## WHAT THIS TASK INVOLVES
Please take the records that follow and repeat exactly the lines starting with the line with "Rode SC1 6M" and going on through the line with "subtotal: 66978.00 -> 66987.00".

Modification records:

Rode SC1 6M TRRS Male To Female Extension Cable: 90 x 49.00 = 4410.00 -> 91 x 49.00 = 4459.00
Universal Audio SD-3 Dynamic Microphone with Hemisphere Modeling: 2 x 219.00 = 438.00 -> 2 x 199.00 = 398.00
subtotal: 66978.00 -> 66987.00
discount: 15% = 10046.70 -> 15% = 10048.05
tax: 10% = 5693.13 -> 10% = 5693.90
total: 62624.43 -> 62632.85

...

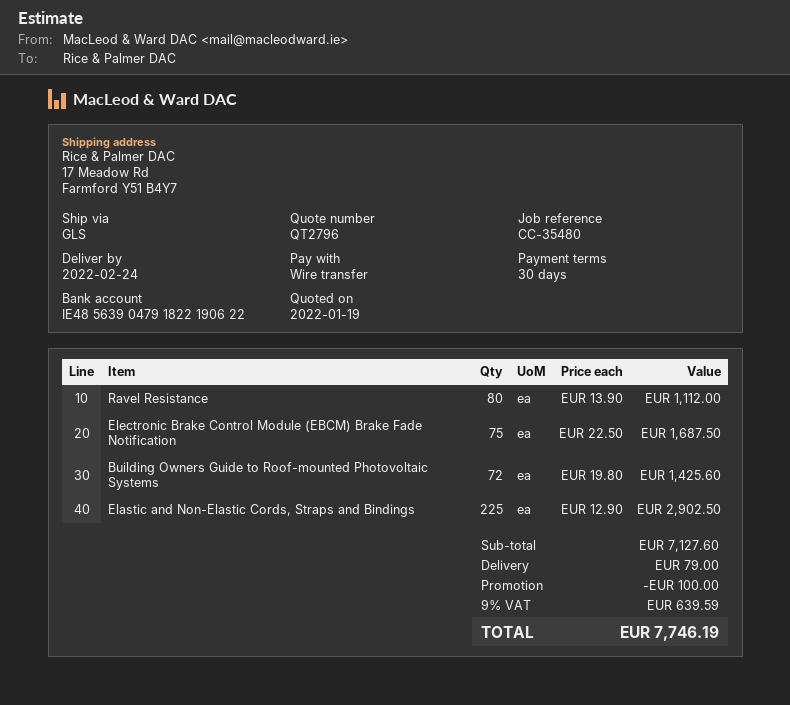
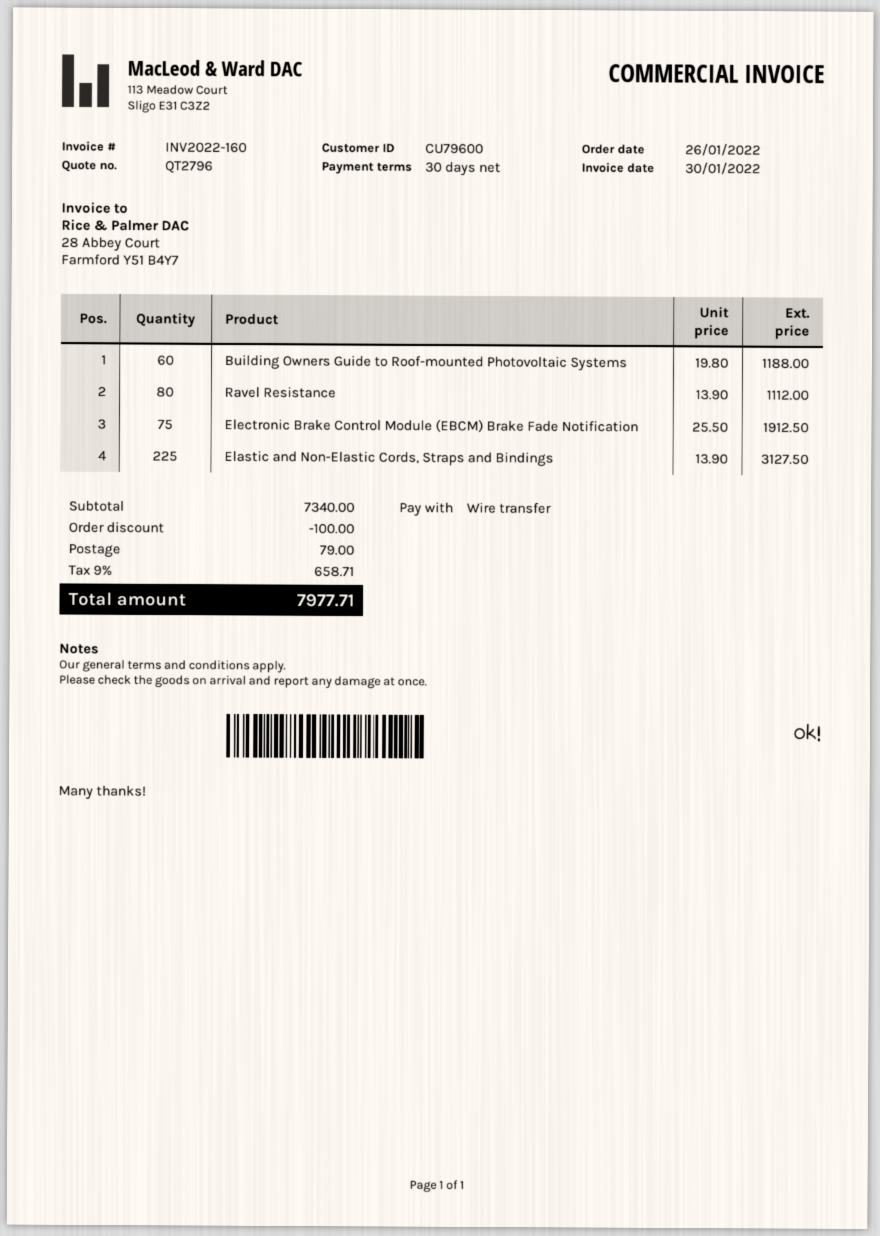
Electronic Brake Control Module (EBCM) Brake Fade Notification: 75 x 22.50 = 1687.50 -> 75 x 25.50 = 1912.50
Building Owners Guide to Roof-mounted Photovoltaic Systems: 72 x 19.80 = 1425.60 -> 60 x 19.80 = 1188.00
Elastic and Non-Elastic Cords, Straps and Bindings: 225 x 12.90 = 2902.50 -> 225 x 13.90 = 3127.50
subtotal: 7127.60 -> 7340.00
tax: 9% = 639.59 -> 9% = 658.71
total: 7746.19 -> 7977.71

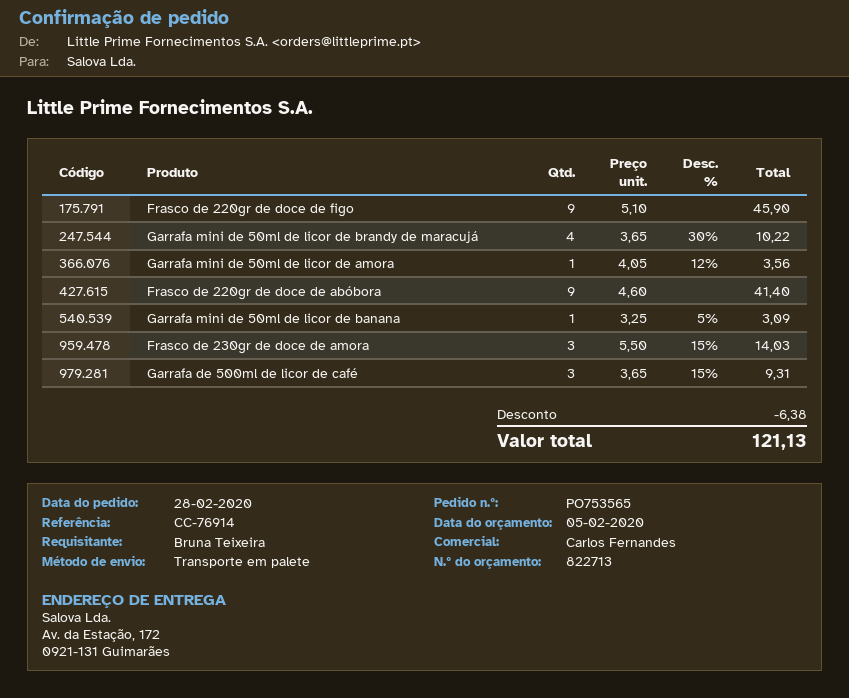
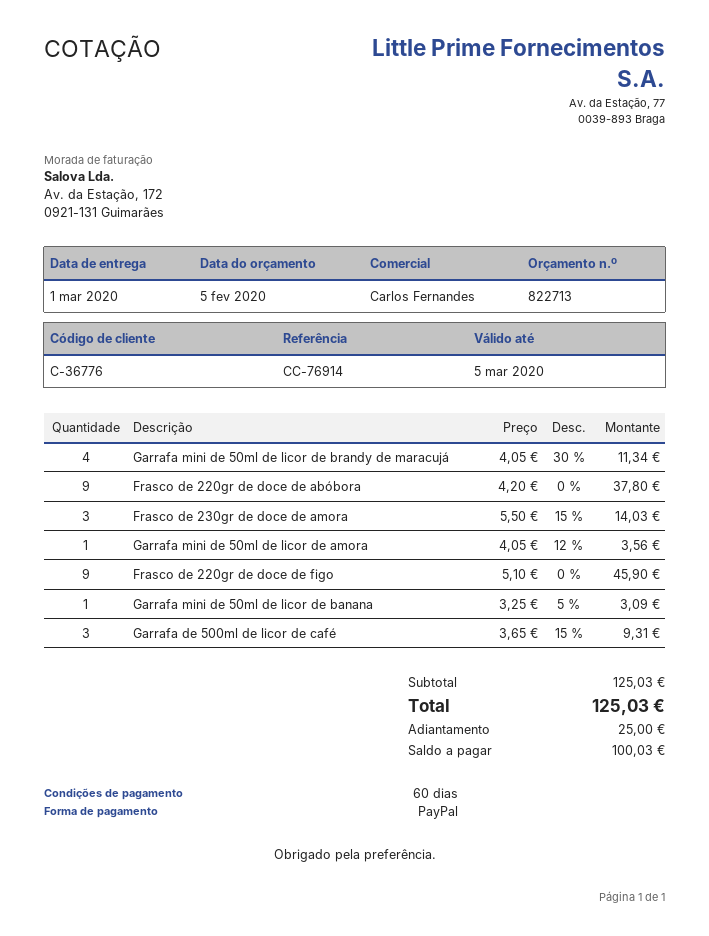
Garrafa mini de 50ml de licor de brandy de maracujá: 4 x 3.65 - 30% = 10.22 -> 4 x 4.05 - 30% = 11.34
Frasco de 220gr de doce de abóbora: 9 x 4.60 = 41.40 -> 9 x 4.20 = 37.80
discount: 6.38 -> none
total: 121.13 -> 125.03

## SOLUTION BELOW
Rode SC1 6M TRRS Male To Female Extension Cable: 90 x 49.00 = 4410.00 -> 91 x 49.00 = 4459.00
Universal Audio SD-3 Dynamic Microphone with Hemisphere Modeling: 2 x 219.00 = 438.00 -> 2 x 199.00 = 398.00
subtotal: 66978.00 -> 66987.00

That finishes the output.